After the publication of Henry Dunant's book A Memory of Solferino in 1862, Maunoir, together with Gustave Moynier, Guillaume-Henri Dufour and Louis Appia, joined the "Committee of Five" which was founded in February 1863 as a commission of the Geneva Society for Public Welfare. Soon afterwards, the five men decided to rename the committee to the "International Committee for Relief to Wounded Soldiers", which by 1876 evolved into the "International Committee of the Red Cross" (ICRC). In the initial meetings of committee, Maunoir supported Dunant's ideas to propel the concepts behind the Red Cross into a widespread social movement reaching out to as many people as possible, instead of only creating an organization through negotiations with powerful political and military figures.

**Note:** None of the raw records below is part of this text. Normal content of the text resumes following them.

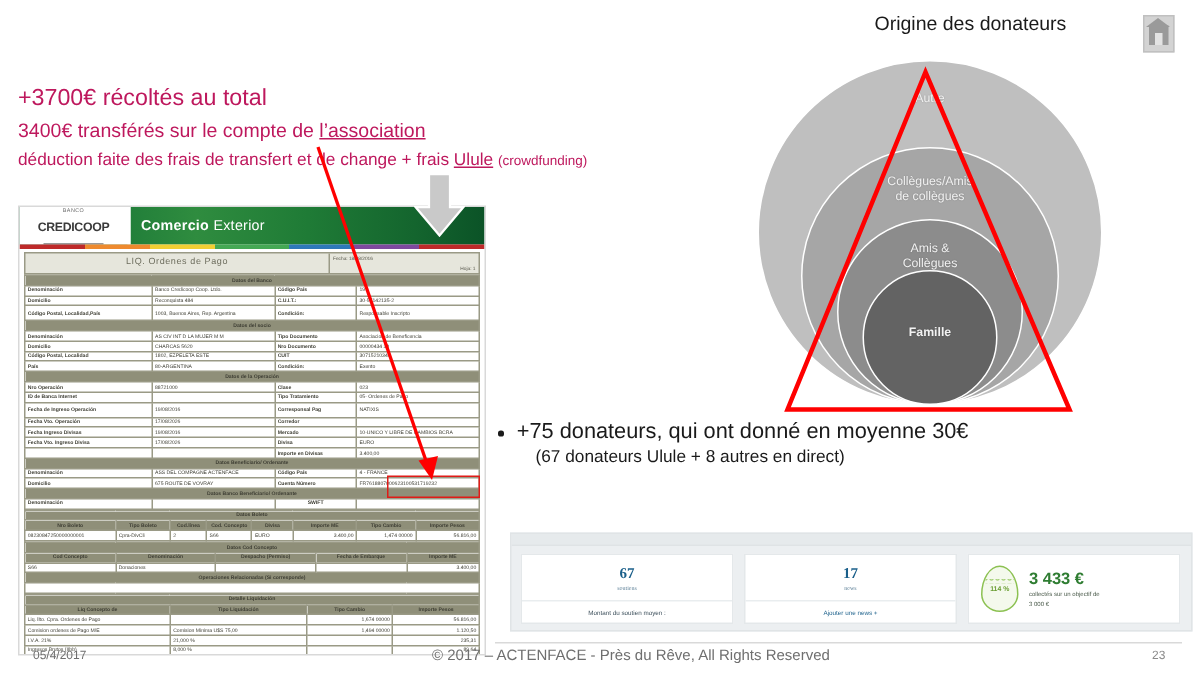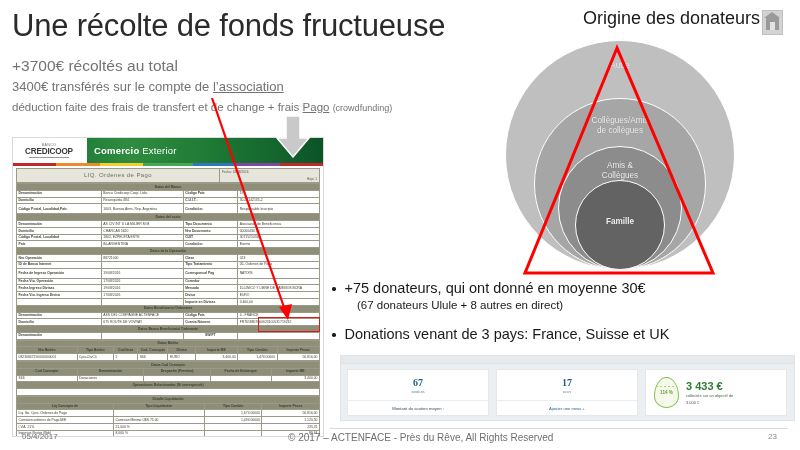--- a/index.html
+++ b/index.html
@@ -193,7 +193,6 @@
 
 <div class="slide">
 
-  <div class="title">Une récolte de fonds fructueuse</div>
 
   <div class="intro">
     <div class="l1">+3700€ récoltés au total</div>

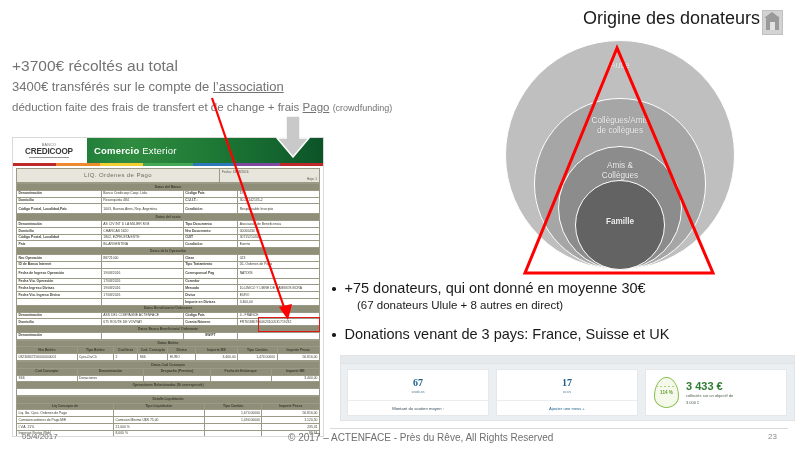--- a/index.html
+++ b/index.html
@@ -30,7 +30,7 @@
   
   .circ-title {
     position: absolute; left: 583px; top: 8px;
-    font-size: 18px; color: #1a1a1a; white-space: nowrap;
+    font-size: 13px; color: #1a1a1a; white-space: nowrap;
   }
 
   

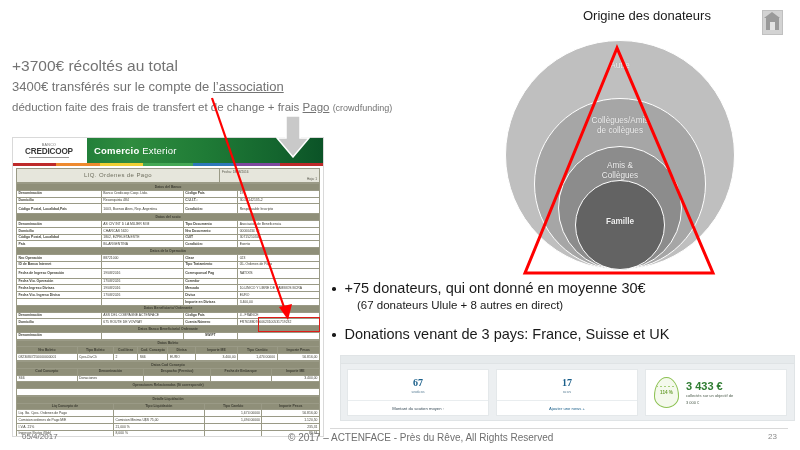--- a/index.html
+++ b/index.html
@@ -19,7 +19,7 @@
   }
 
   
-  .intro { position: absolute; left: 12px; top: 56px; color: #737373; }
+  .intro { position: absolute; left: 12px; top: 56px; color: #be185d; }
   .intro .l1 { font-size: 15.5px; line-height: 20px; }
   .intro .l2 { font-size: 13px; line-height: 22px; }
   .intro .l2 .u { text-decoration: underline; }

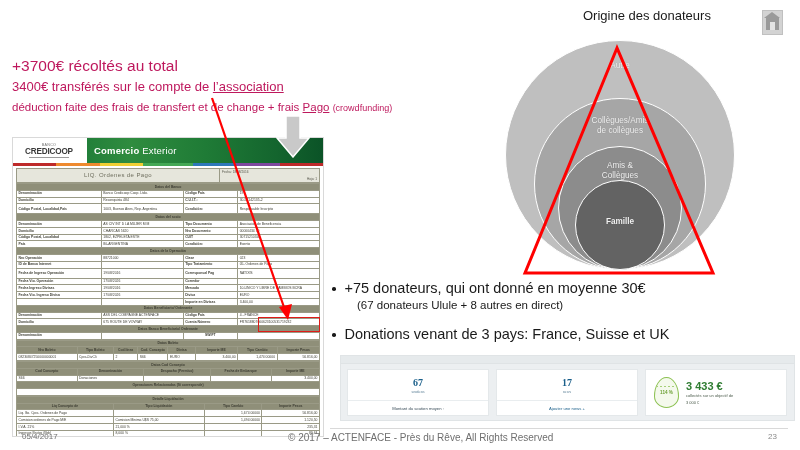--- a/index.html
+++ b/index.html
@@ -200,7 +200,7 @@
       <span>3400€ transférés sur le compte de </span><span class="u">l’association</span>
     </div>
     <div class="l3">
-      <span>déduction faite des frais de transfert et de change + frais </span><span class="u">Pago</span>
+      <span>déduction faite des frais de transfert et de change + frais </span><span class="u">Ulule</span>
       <span class="small">(crowdfunding)</span>
     </div>
   </div>

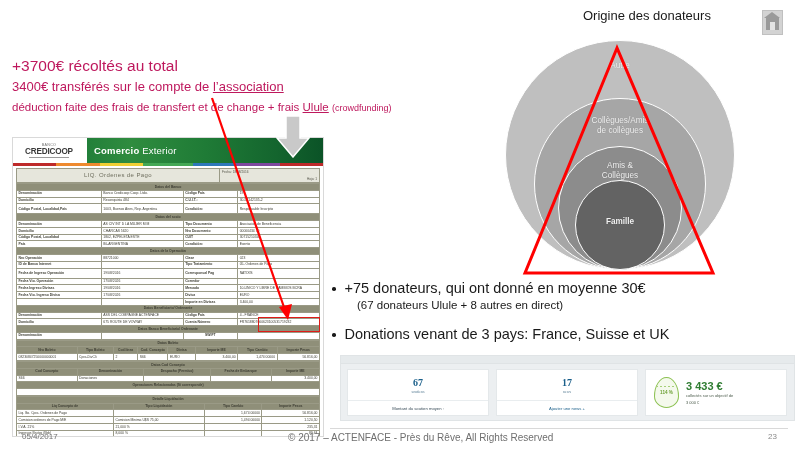--- a/index.html
+++ b/index.html
@@ -102,7 +102,7 @@
   }
   .doc-banner .bank {
     width: 74px; height: 25px; background: #ffffff;
-    display: flex; flex-direction: column; align-items: center; justify-content: center;
+    display: flex; flex-direction: column; align-items: center; justify-content: space-between;
     border-right: 2px solid #fff;
   }
   .doc-banner .bank .b1 { font-size: 3.6px; color: #6b6b6b; letter-spacing: .3px; }

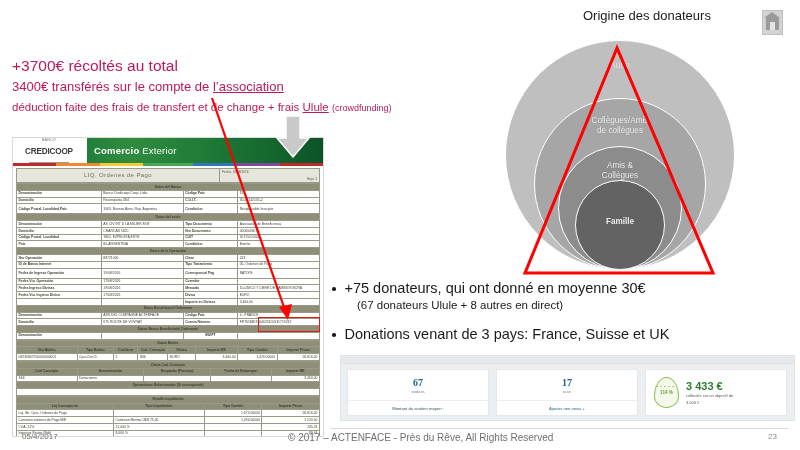--- a/index.html
+++ b/index.html
@@ -236,12 +236,6 @@
       <div>
         <div class="b-main">+75 donateurs, qui ont donné en moyenne 30€</div>
         <div class="b-sub">(67 donateurs Ulule + 8 autres en direct)</div>
-      </div>
-    </div>
-    <div class="bullet-row second">
-      <div class="dot"></div>
-      <div>
-        <div class="b-main">Donations venant de 3 pays: France, Suisse et UK</div>
       </div>
     </div>
   </div>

From 26 to 29 October 1863, an international conference took place in Geneva to examine the practical implementation of Dunant's ideas. When differences between the delegates about the use of volunteers in caring for the wounded threatened to cause the conference to fail, Maunoir gave a persuasive speech that helped avert this result.

Maunoir was especially close friends with Louis Appia, who was also a professional surgeon. Maunoir was a sort of mentor in Geneva society to 12-years younger Appia, who had only first come to Geneva at the age of 31. Maunoir remained a member of the ICRC until his early and unexpected death in 1869. His successor in the committee was the local Geneva politician Louis Micheli de la Rive.